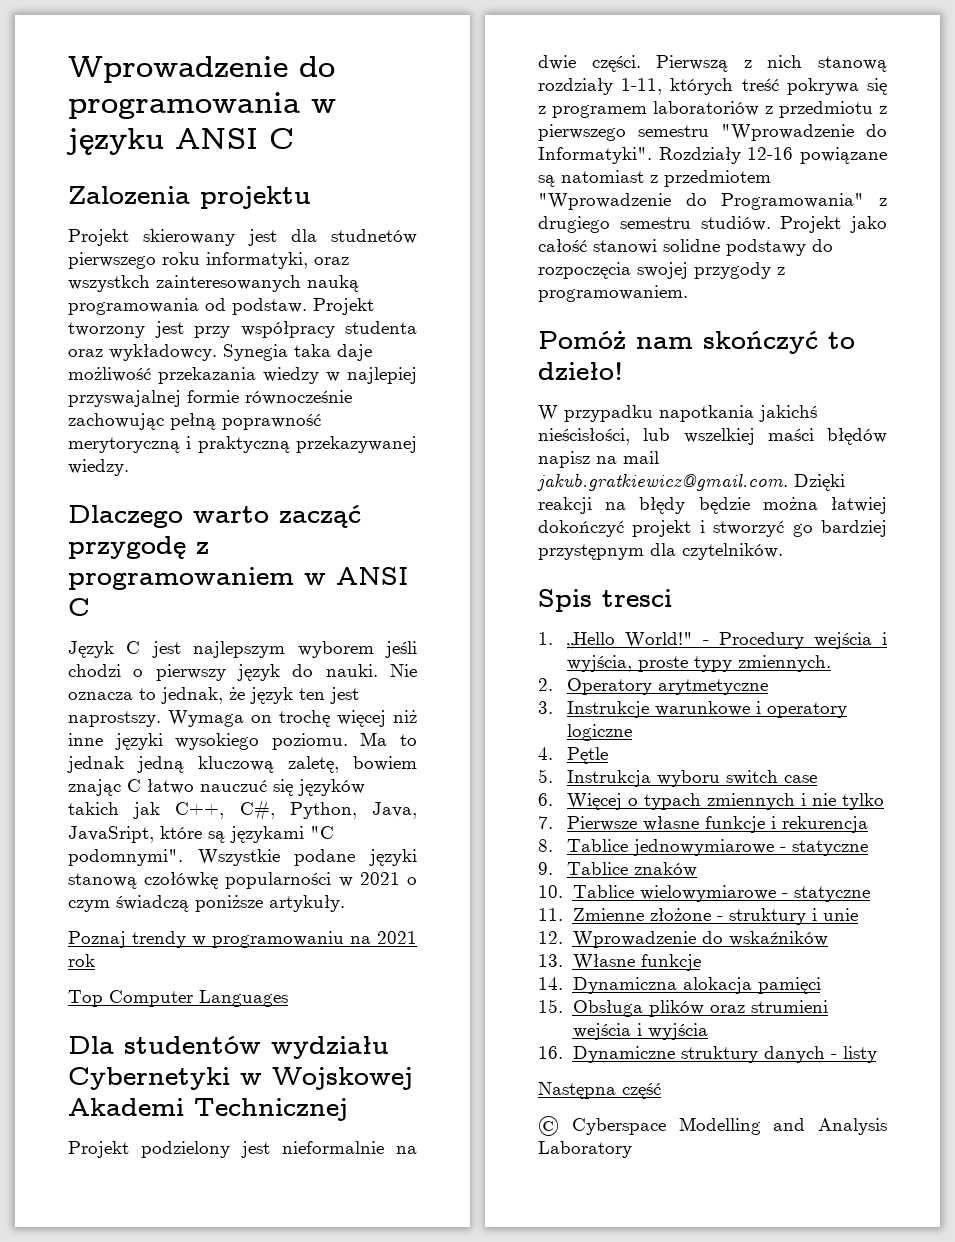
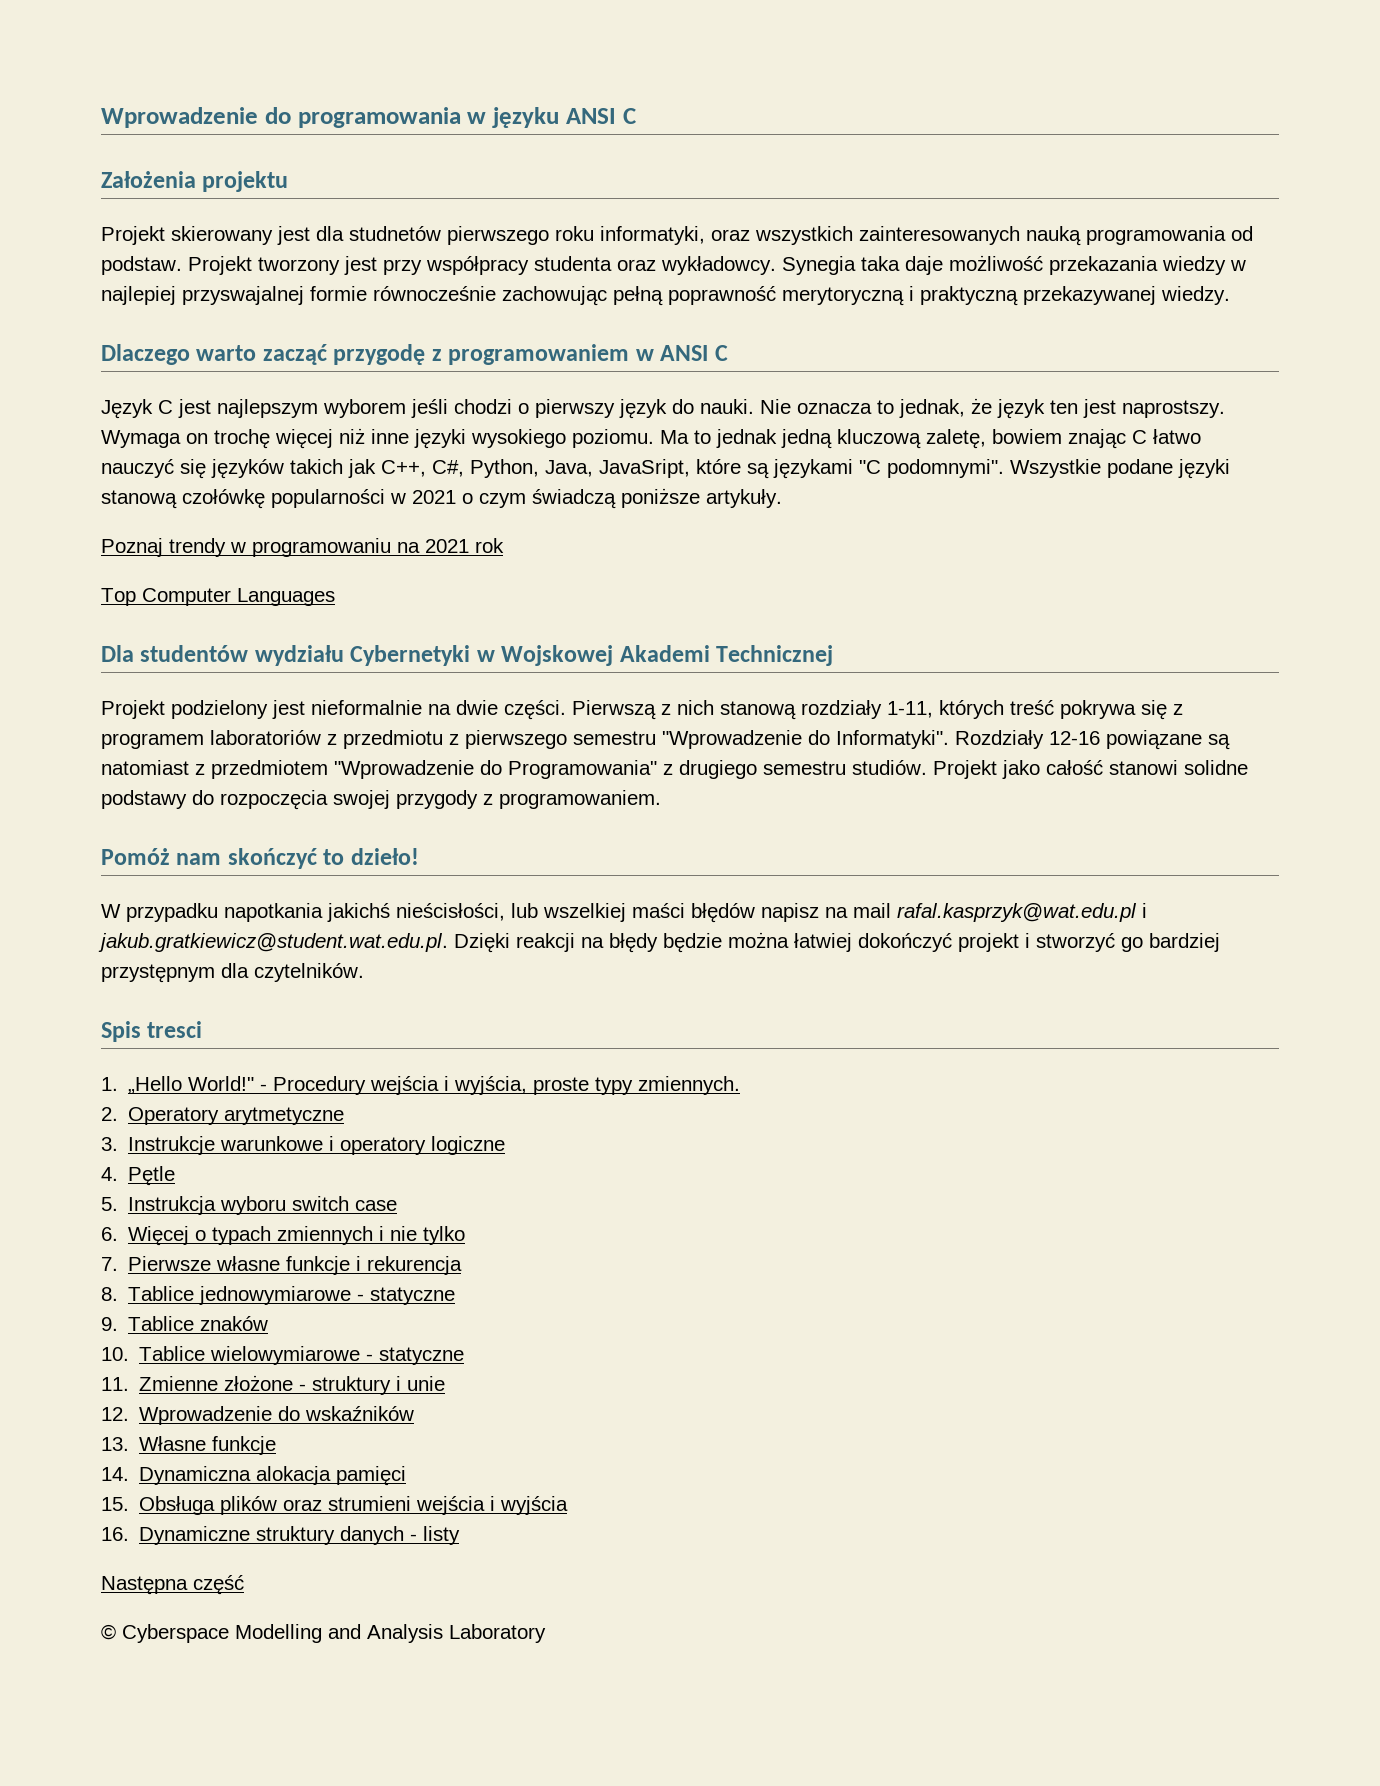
- Zalozenia projektu
+ Założenia projektu
- Projekt skierowany jest dla studnetów pierwszego roku informatyki, oraz wszystkch zainteresowanych nauką programowania od podstaw.
+ Projekt skierowany jest dla studnetów pierwszego roku informatyki, oraz wszystkich zainteresowanych nauką programowania od podstaw.
- Ma to jednak jedną kluczową zaletę, bowiem znając C łatwo nauczuć się języków takich jak C++, C#, Python, Java, JavaSript, które są językami "C podomnymi".
+ Ma to jednak jedną kluczową zaletę, bowiem znając C łatwo nauczyć się języków takich jak C++, C#, Python, Java, JavaSript, które są językami "C podomnymi".
- W przypadku napotkania jakichś nieścisłości, lub wszelkiej maści błędów napisz na mail jakub.gratkiewicz@gmail.com. Dzięki reakcji na błędy będzie można łatwiej dokończyć projekt i stworzyć go bardziej przystępnym dla czytelników.
+ W przypadku napotkania jakichś nieścisłości, lub wszelkiej maści błędów napisz na mail rafal.kasprzyk@wat.edu.pl i jakub.gratkiewicz@student.wat.edu.pl. Dzięki reakcji na błędy będzie można łatwiej dokończyć projekt i stworzyć go bardziej przystępnym dla czytelników.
──────────
▶ **Task objective**
Omit the pictures and reproduce the remaining material above exactly.

▶ **Worked solution**
- Zalozenia projektu
+ Założenia projektu
- Projekt skierowany jest dla studnetów pierwszego roku informatyki, oraz wszystkch zainteresowanych nauką programowania od podstaw.
+ Projekt skierowany jest dla studnetów pierwszego roku informatyki, oraz wszystkich zainteresowanych nauką programowania od podstaw.
- Ma to jednak jedną kluczową zaletę, bowiem znając C łatwo nauczuć się języków takich jak C++, C#, Python, Java, JavaSript, które są językami "C podomnymi".
+ Ma to jednak jedną kluczową zaletę, bowiem znając C łatwo nauczyć się języków takich jak C++, C#, Python, Java, JavaSript, które są językami "C podomnymi".
- W przypadku napotkania jakichś nieścisłości, lub wszelkiej maści błędów napisz na mail jakub.gratkiewicz@gmail.com. Dzięki reakcji na błędy będzie można łatwiej dokończyć projekt i stworzyć go bardziej przystępnym dla czytelników.
+ W przypadku napotkania jakichś nieścisłości, lub wszelkiej maści błędów napisz na mail rafal.kasprzyk@wat.edu.pl i jakub.gratkiewicz@student.wat.edu.pl. Dzięki reakcji na błędy będzie można łatwiej dokończyć projekt i stworzyć go bardziej przystępnym dla czytelników.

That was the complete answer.